Markov Decision Processes (MDP) #

This module concerns itself with countably infinite branching MDPs.

Main definitions #

MDP: Core definition of MDPs.
MDP.FiniteBranching: A class of MDPs where enabled actions and successors of every state is finite.
MDP.Path: Finite paths of MDPs.
MDP.Scheduler: Schedulers resolve nondeterminism.

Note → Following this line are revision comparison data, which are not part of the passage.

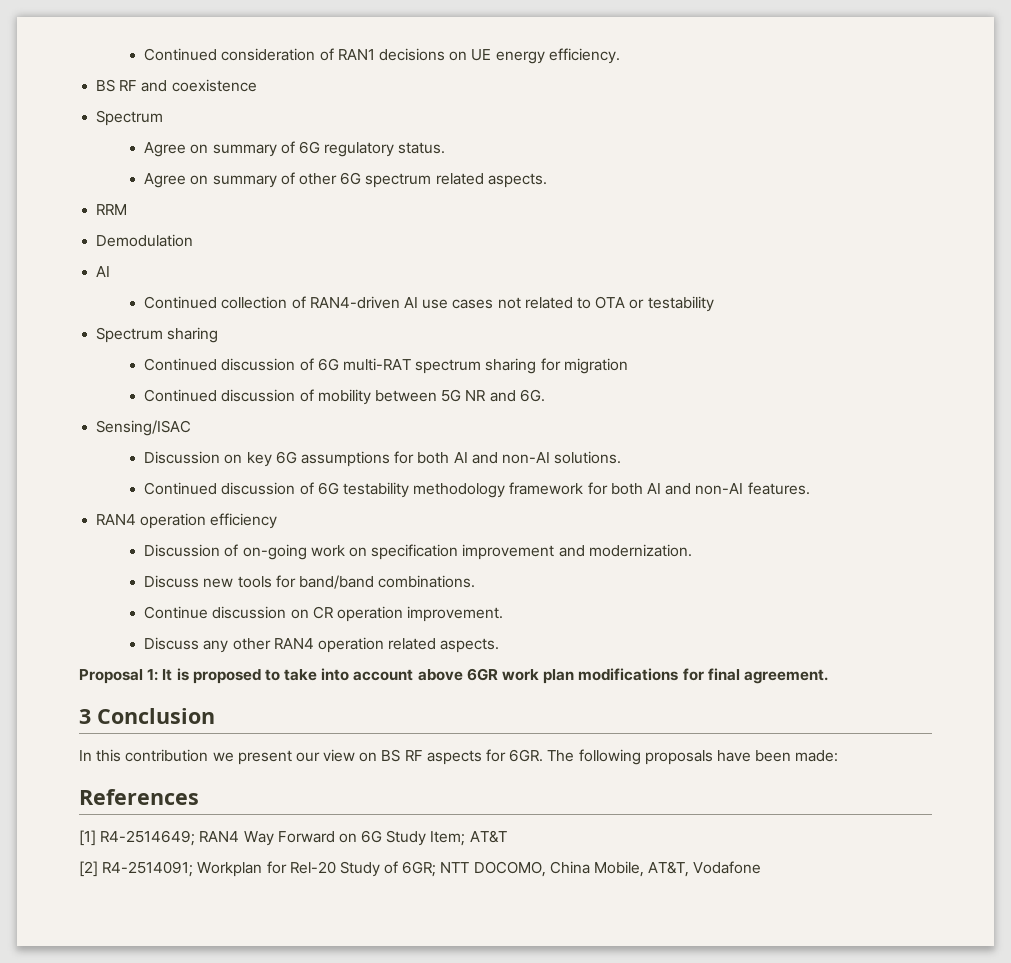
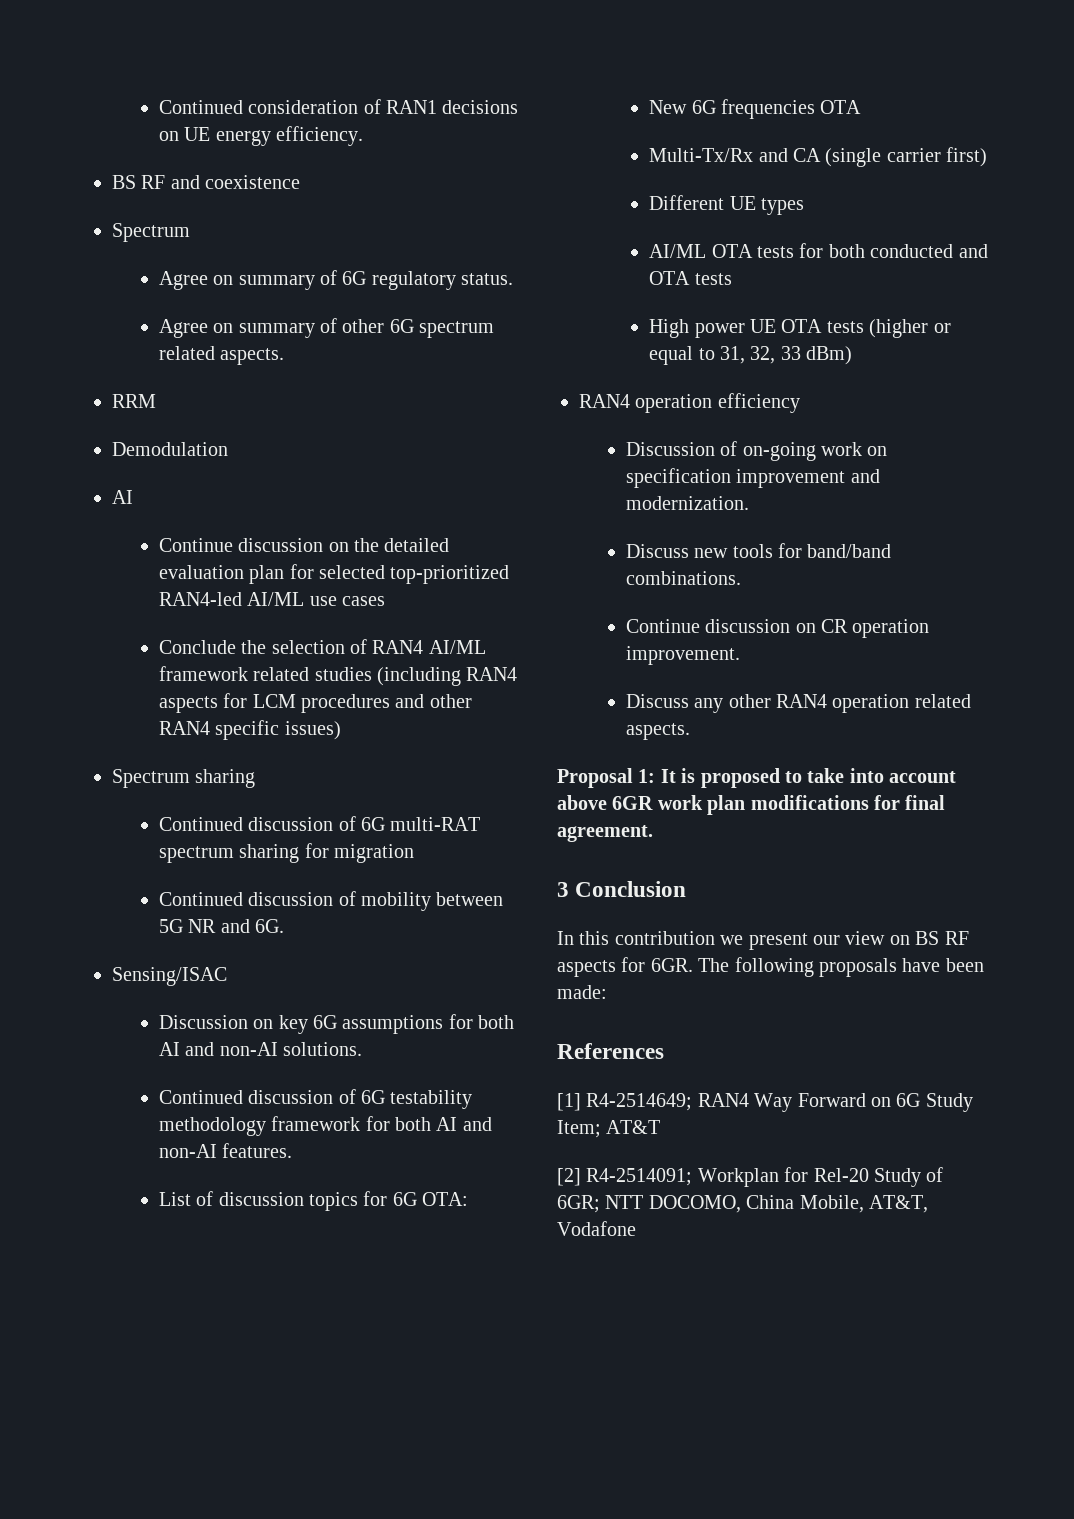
- Continued collection of RAN4-driven AI use cases not related to OTA or testability
+ Continue discussion on the detailed evaluation plan for selected top-prioritized RAN4-led AI/ML use cases
+ Conclude the selection of RAN4 AI/ML framework related studies (including RAN4 aspects for LCM procedures and other RAN4 specific issues)
+ List of discussion topics for 6G OTA:
+ New 6G frequencies OTA
+ Multi-Tx/Rx and CA (single carrier first)
+ Different UE types
+ AI/ML OTA tests for both conducted and OTA tests
+ High power UE OTA tests (higher or equal to 31, 32, 33 dBm)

Also known as Strategy, Policy, Adversary, etc..
MDP.Φ: The Bellman operator.
MDP.EC: Expected total cost.
MDP.iInf_iSup_EC_comm_lfp_Φ_all_eq: Relation of different formalization of optimal expected cost equivalent for finitely branching MDPs.
MDP.iSup_iSup_EC_eq_lfp_Ψ: Fixed point characterization of maximal expected cost.

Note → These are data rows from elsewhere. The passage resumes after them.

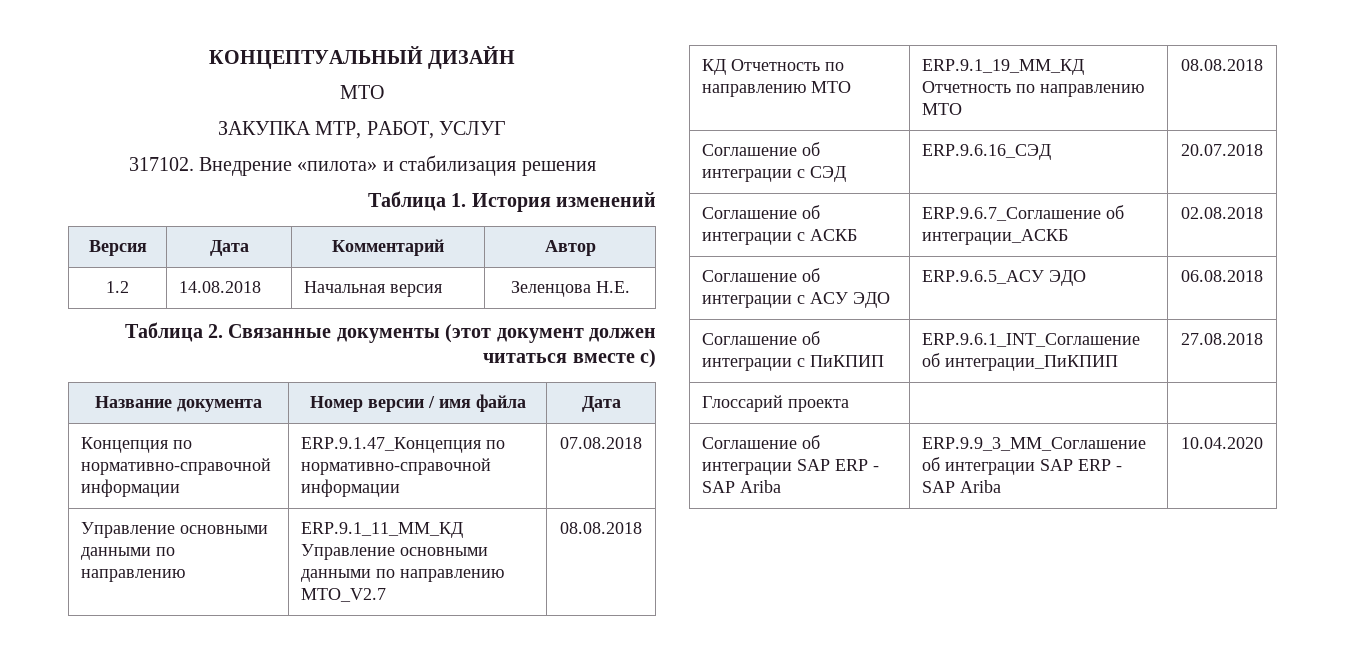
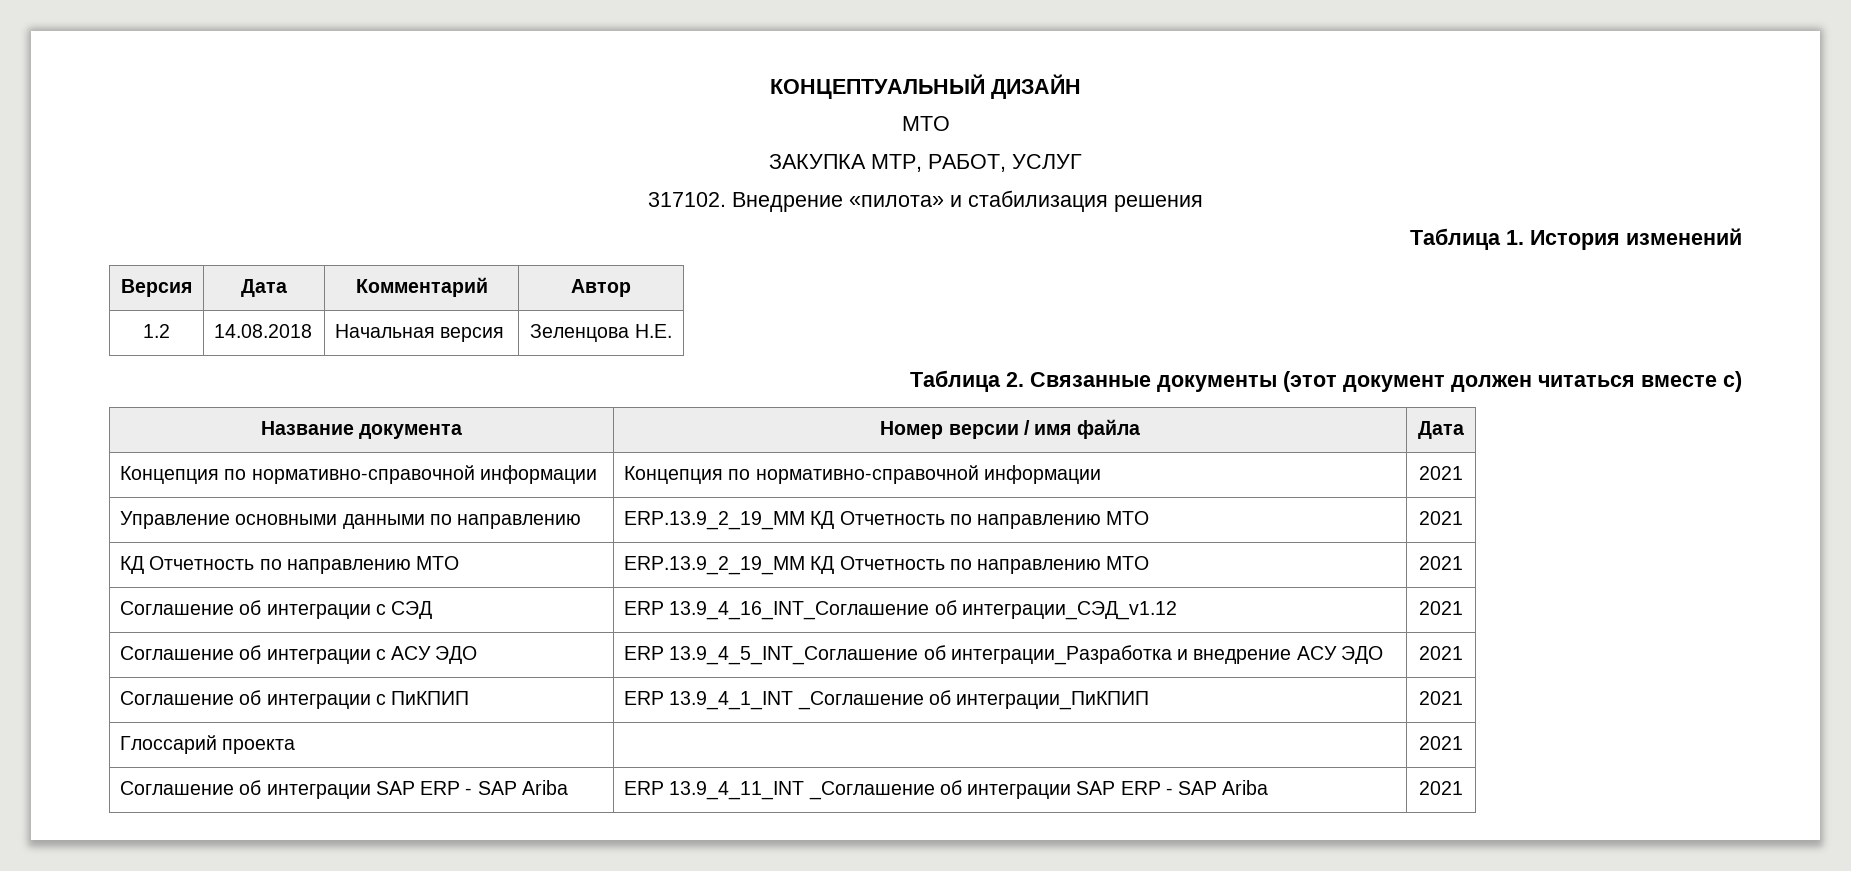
- Концепция по нормативно-справочной информации | ERP.9.1.47_Концепция по нормативно-справочной информации | 07.08.2018
+ Концепция по нормативно-справочной информации | Концепция по нормативно-справочной информации | 2021
- Управление основными данными по направлению | ERP.9.1_11_MM_КД Управление основными данными по направлению МТО_V2.7 | 08.08.2018
- КД Отчетность по направлению МТО | ERP.9.1_19_MM_КД Отчетность по направлению МТО | 08.08.2018
+ Управление основными данными по направлению | ERP.13.9_2_19_MM КД Отчетность по направлению МТО | 2021
+ КД Отчетность по направлению МТО | ERP.13.9_2_19_MM КД Отчетность по направлению МТО | 2021
- Соглашение об интеграции с СЭД | ERP.9.6.16_СЭД | 20.07.2018
- Соглашение об интеграции с АСКБ | ERP.9.6.7_Соглашение об интеграции_АСКБ | 02.08.2018
+ Соглашение об интеграции с СЭД | ERP 13.9_4_16_INT_Соглашение об интеграции_СЭД_v1.12 | 2021
- Соглашение об интеграции с АСУ ЭДО | ERP.9.6.5_АСУ ЭДО | 06.08.2018
+ Соглашение об интеграции с АСУ ЭДО | ERP 13.9_4_5_INT_Соглашение об интеграции_Разработка и внедрение АСУ ЭДО | 2021
- Соглашение об интеграции с ПиКПИП | ERP.9.6.1_INT_Соглашение об интеграции_ПиКПИП | 27.08.2018
+ Соглашение об интеграции с ПиКПИП | ERP 13.9_4_1_INT _Соглашение об интеграции_ПиКПИП | 2021
- Глоссарий проекта | |
+ Глоссарий проекта | | 2021
- Соглашение об интеграции SAP ERP - SAP Ariba | ERP.9.9_3_MM_Соглашение об интеграции SAP ERP - SAP Ariba | 10.04.2020
+ Соглашение об интеграции SAP ERP - SAP Ariba | ERP 13.9_4_11_INT _Соглашение об интеграции SAP ERP - SAP Ariba | 2021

theorem MDP.iInf_iSup_EC_comm_lfp_Φ_all_eq {State : Type u_1} {Act : Type u_2} {M : MDP State Act} [DecidableEq State] {c : M.Costs} [M.FiniteBranching] :

let S := {⨆ (n : ℕ), ⨅ (𝒮 : 𝔖[M]), EC c 𝒮 n, ⨆ (n : ℕ), ⨅ (ℒ : 𝔏[M]), EC c (↑ℒ) n, ⨅ (𝒮 : 𝔖[M]), ⨆ (n : ℕ), EC c 𝒮 n, ⨅ (ℒ : 𝔏[M]), ⨆ (n : ℕ), EC c (↑ℒ) n, lfp_Φ c}; ∀ (v₁ v₂ : ↑S), v₁ = v₂

For finitely branching MDP, the optimal expected cost is equivalent under all of the following definitions:

⨆ n, ⨅ 𝒮 : 𝔖[M], EC c 𝒮 n: Consider a potentially history dependent scheduler under bounded length, and then push the length to the limit.
⨆ n, ⨅ ℒ : 𝔏[M], EC c ℒ n: Like the previous but limit to history independent (Markovian) schedulers.
⨅ 𝒮 : 𝔖[M], ⨆ n, EC c 𝒮 n: Push the lengths of paths to the limit, and then consider a potentially history dependent scheduler.
⨅ ℒ : 𝔏[M], ⨆ n, EC c ℒ n: Like the previous but limit to history independent (Markovian) schedulers.
M.lfp_Φ c: The least fixed point of the Bellman operator M.Φ.